Can you create a normalised jitter plot?

Continuing the theme of alternative chart types, Kyle decided to challenge us to recreate this jitter plot inspired by an example from The Big Book of Dashboards.

I’ve built jitter plots in the past for #WorkoutWednesday challenges (the hidden RANDOM() function is your friend in this), but I wanted to see how far I could get without having to peak at my previous solutions.

So I connected to the baseball data provided, and cracked on, building the jitter in a single sheet using Measure Names on the columns. But then I got stuck when it came to labelling the tooltips…. surely this didn’t need a sheet per measure did it…

…maybe it did… so I proceeded to recreate as 4 separate sheets, and felt quite smug that I’d managed to make use of the ‘little used’ worksheet caption to provide the summary detail at the bottom of each measure. When I’d finished, I checked Kyle’s solution, as the summary values for the SLG & OPS measures seemed to be mixed up…. and what did I find…. he had managed to build the jitter within a single sheet as he had pivoted the data first! Argggghhhh! It just hadn’t crossed my mind, and Kyle had chosen not to drop that hint in the requirements…. hey ho! c’est la vie! I may well recreate with a pivoted version at a later date, but for now, I am blogging what I did…

My solution has ended up with a lot of calculated fields as a result, as equivalent fields needed to be created for every measure. Most of this was managed via duplicating and editing existing fields, so it actually wasn’t too onerous.

Building the calculated fields

We’ll start as usual by building out the fields required, and will focus on the BA measure initially.

Add Name and BA into a tabular view and Sort descending. Format the BA measure to be a number with 3 decimal places.

We need to know the rank of each player.
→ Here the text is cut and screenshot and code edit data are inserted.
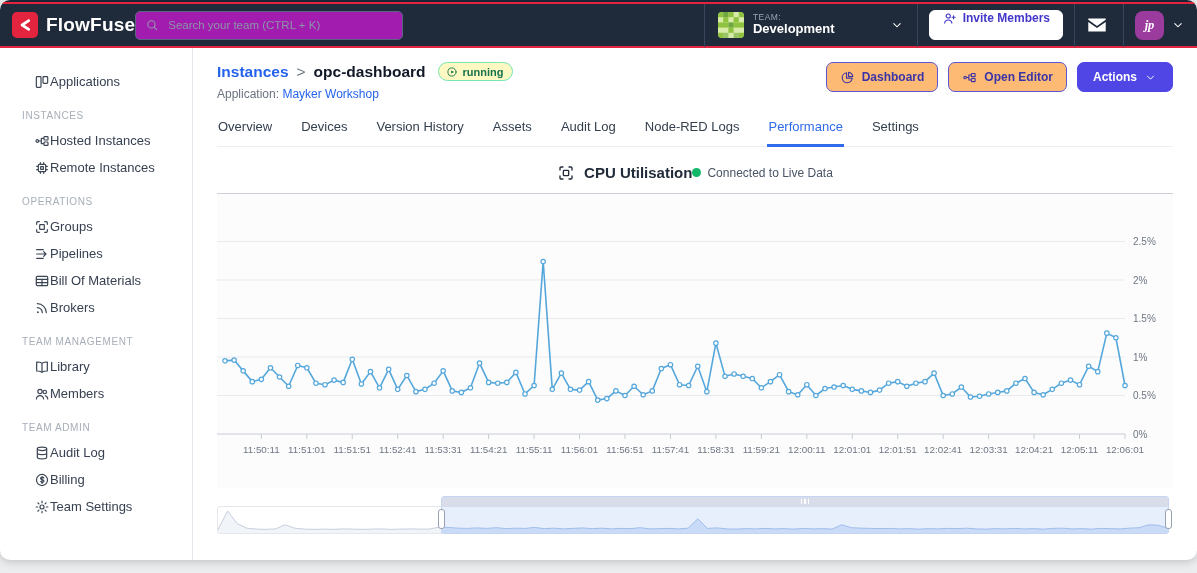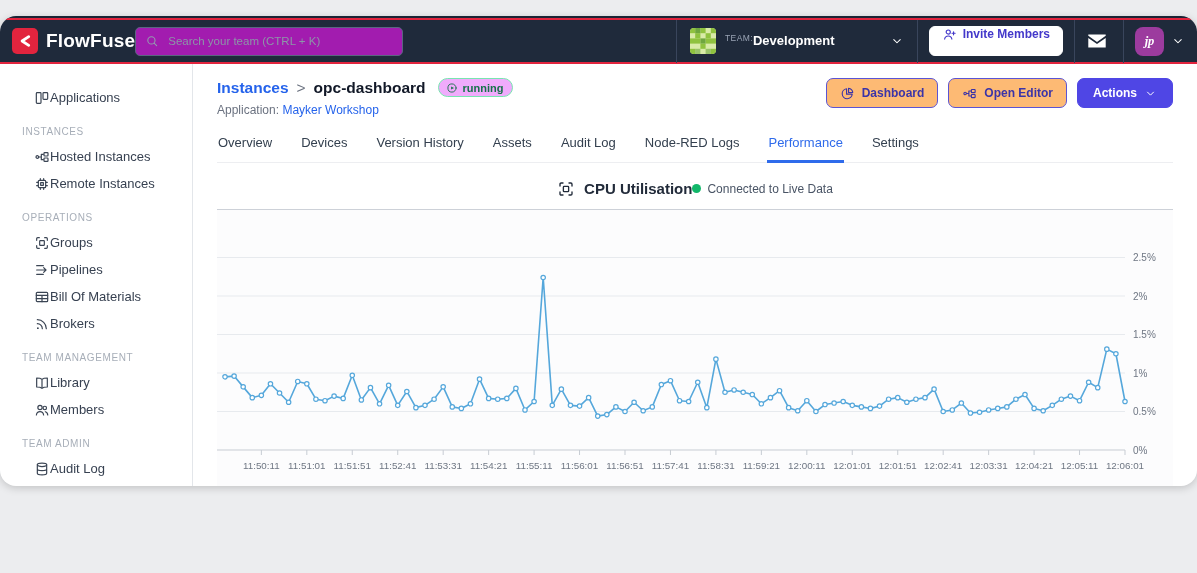--- a/index.html
+++ b/index.html
@@ -10,7 +10,7 @@
   *{box-sizing:border-box}
   html,body{margin:0;padding:0}
   body{width:1197px;height:573px;background:#ECEDEF;font-family:"Liberation Sans",sans-serif;overflow:hidden}
-  .app{position:absolute;top:16px;left:0;width:1197px;height:470px;background:#fff;border-radius:16px;overflow:hidden;box-shadow:0 2px 8px rgba(0,0,0,.18)}
+  .app{position:absolute;top:0;left:0;width:1197px;height:560px;background:#fff;border-radius:10px;overflow:hidden;box-shadow:0 2px 8px rgba(0,0,0,.18)}
   
   .topstrip{height:4px;background:var(--navy-edge);position:relative}
   .topstrip::after{content:"";position:absolute;left:0;right:0;bottom:0;height:2px;background:var(--red)}

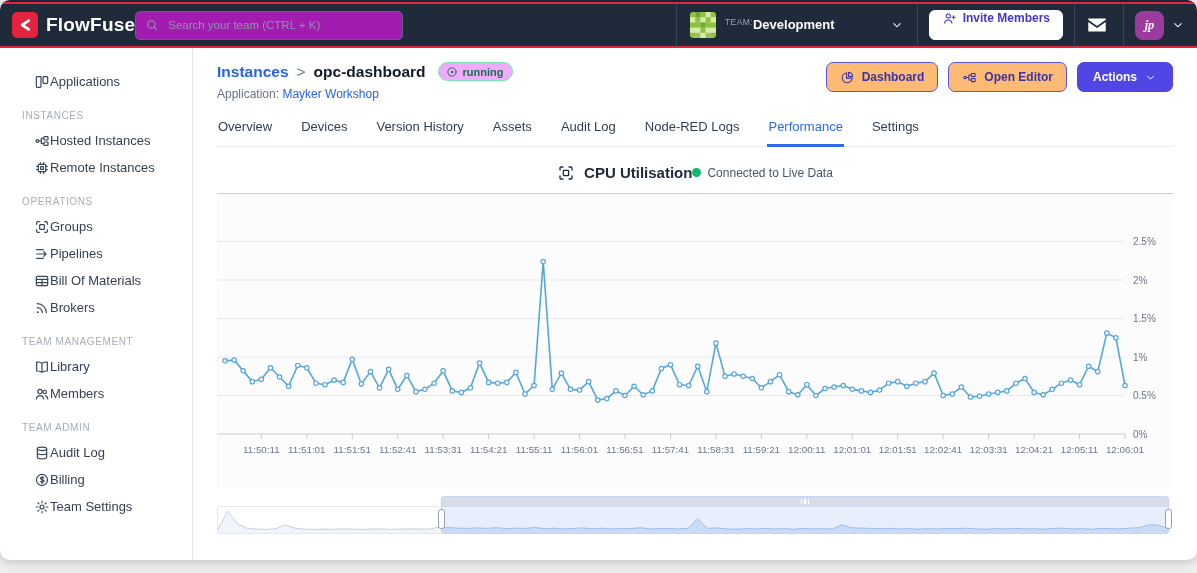--- a/index.html
+++ b/index.html
@@ -27,7 +27,7 @@
   .vdiv{width:1px;height:44px;background:#39455C}
   .team-sel{display:flex;align-items:center;gap:9px;cursor:pointer;padding:0 2px}
   .team-avatar{width:26px;height:26px;border-radius:4px;overflow:hidden;display:block}
-  .team-text{display:flex;flex-direction:row;line-height:1.15}
+  .team-text{display:flex;flex-direction:column;line-height:1.15}
   .team-label{font-size:8.5px;color:#9AA4B5;letter-spacing:.4px}
   .team-name{font-size:13px;font-weight:600;color:#fff}
   .chev{width:14px;height:14px;display:grid;place-items:center;color:#fff}

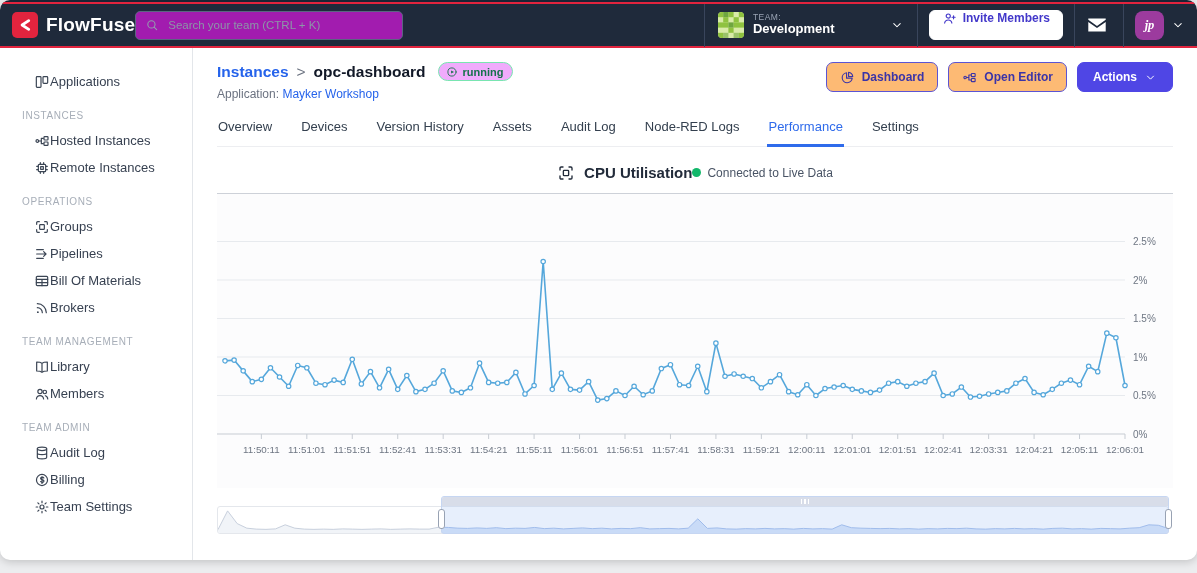--- a/index.html
+++ b/index.html
@@ -51,7 +51,7 @@
   .crumb-root{color:var(--link);cursor:pointer}
   .crumb-sep{color:#6B7280;font-weight:400;margin:0 8px}
   .crumb-cur{color:#111827}
-  .badge{display:inline-flex;gap:5px;align-items:center;background:#f0abfc;border:1px solid #79E5B1;color:#15724A;font-size:11px;font-weight:600;padding:2.5px 9px 2.5px 7px;border-radius:999px;margin-left:12px}
+  .badge{display:inline-flex;gap:5px;align-items:center;background:#fef9c3;border:1px solid #79E5B1;color:#15724A;font-size:11px;font-weight:600;padding:2.5px 9px 2.5px 7px;border-radius:999px;margin-left:12px}
   .badge .icn{width:12px;height:12px;display:grid;place-items:center}
   .app-line{margin-top:6px;font-size:12px;color:var(--muted)}
   .app-link{color:var(--link);cursor:pointer}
Create a calculated field

Rank BA

RANK(SUM([BA]))

Add this to the view, and we should get the player rankings displayed from 1 downwards.
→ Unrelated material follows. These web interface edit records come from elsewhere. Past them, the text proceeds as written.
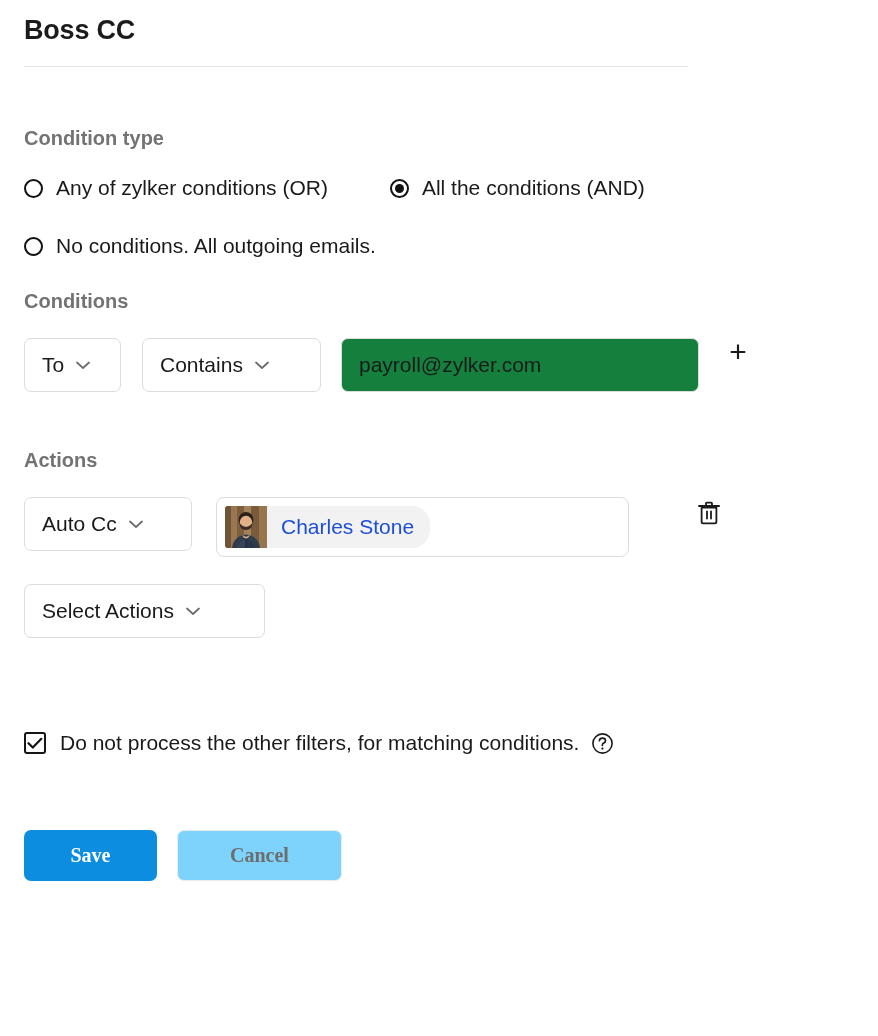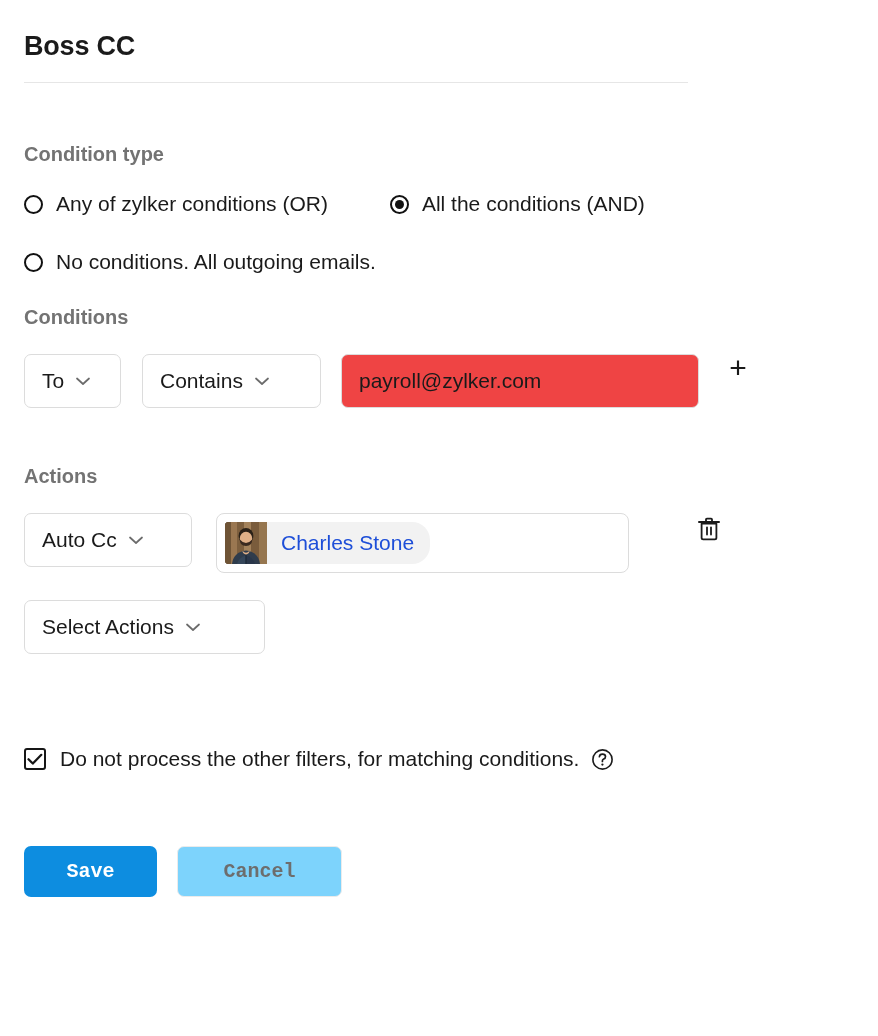--- a/index.html
+++ b/index.html
@@ -21,7 +21,7 @@
     width: 878px;
     height: 828px;
     box-sizing: border-box;
-    padding: 16px 24px;
+    padding: 0 24px;
   }
 
   

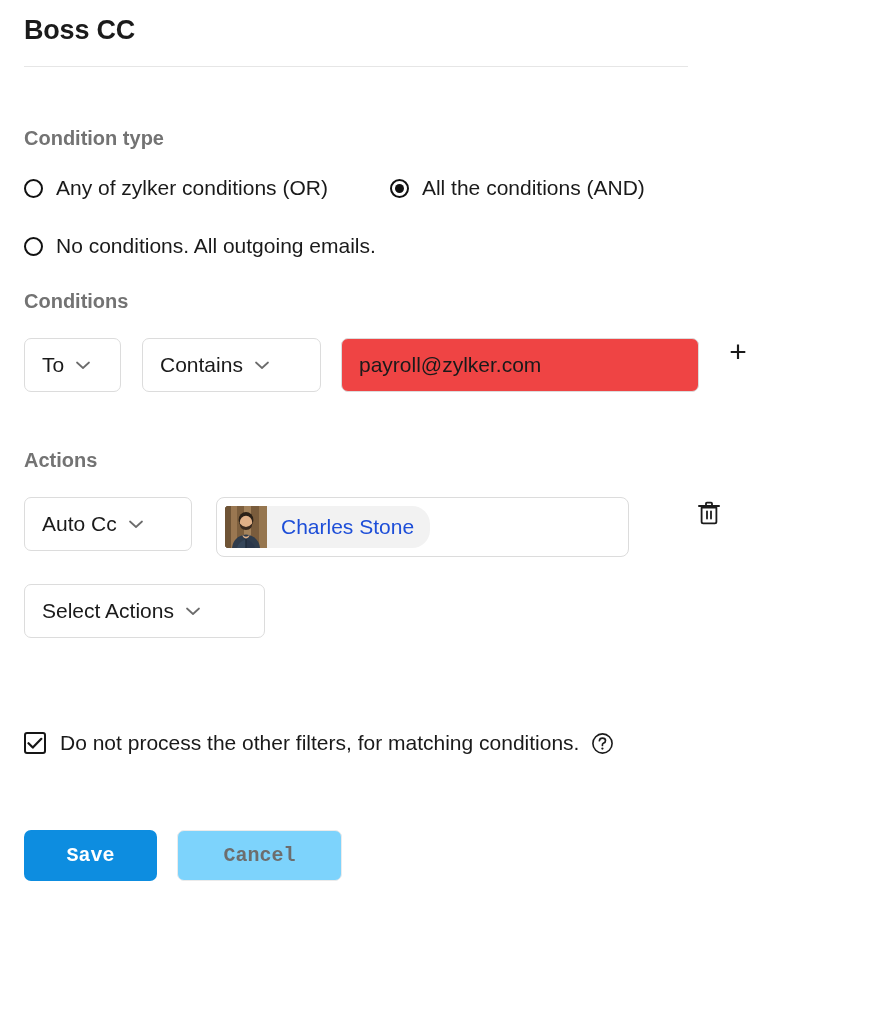--- a/index.html
+++ b/index.html
@@ -137,7 +137,7 @@
     box-sizing: border-box;
     border: 1px solid #dcdcdc;
     border-radius: 7px;
-    background: #ef4444;
+    background: #15803d;
     font-family: "Liberation Sans", sans-serif;
     font-size: 21px;
     color: #1a1a1a;

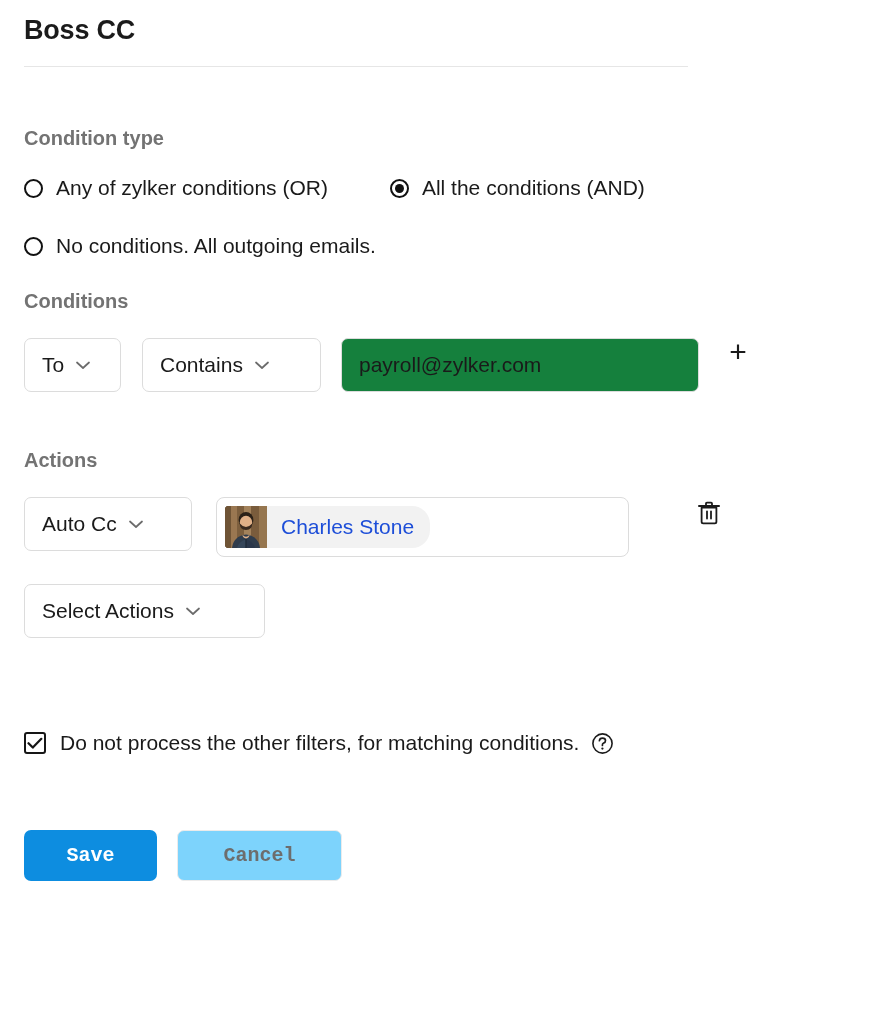--- a/index.html
+++ b/index.html
@@ -263,7 +263,7 @@
     height: 51px;
     box-sizing: border-box;
     border-radius: 7px;
-    font-family: Liberation Mono, monospace;
+    font-family: Liberation Serif, serif;
     font-size: 20px;
     font-weight: 700;
     border: none;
Now the requirement wants us to normalise the measures so they can be displayed on the same axis (or in my case, since it’s not a single chart I’m building), within the same axis range.

What this means is we want to plot the measure on a scale between 0 and 1 where 0 represents the lowest measure value, and 1 the highest. for this we need

Min BA

{FIXED :MIN([BA])}

and

Max BA

{FIXED :MAX([BA])}

The normalised value then becomes

Normalise BA

([BA] – [Min BA])/([Max BA]-[Min BA])

The difference between the current value and the lowest value, as a proportion of the range (ie the difference between the highest and lowest values).

Adding this to the table, you should see that the Normalise BA value for the highest ranked player is 1 and that for the lowest ranked is 0.

As part of the information displayed, we also need to know the percentile each player is in.

Percentile BA

RANK_PERCENTILE(SUM([BA]))

Format this to a percentage with 0 dp and add into the table.

Next we need to identify the player selected, so we’re going to create a parameter based off of the Name.

Select a Player

Right click Name -> create -> Parameter. This will open the parameter dialog and auto populate the list of options with the values from the Name field. Default the parameter to Julio Rodriguez.

We can then create a field to identify if the player is the one selected

Is Selected Player?

[Name] = [Select a Player]

Add this into the table, on the Rows before Name and sort so True is listed at the top (just easier to check the results).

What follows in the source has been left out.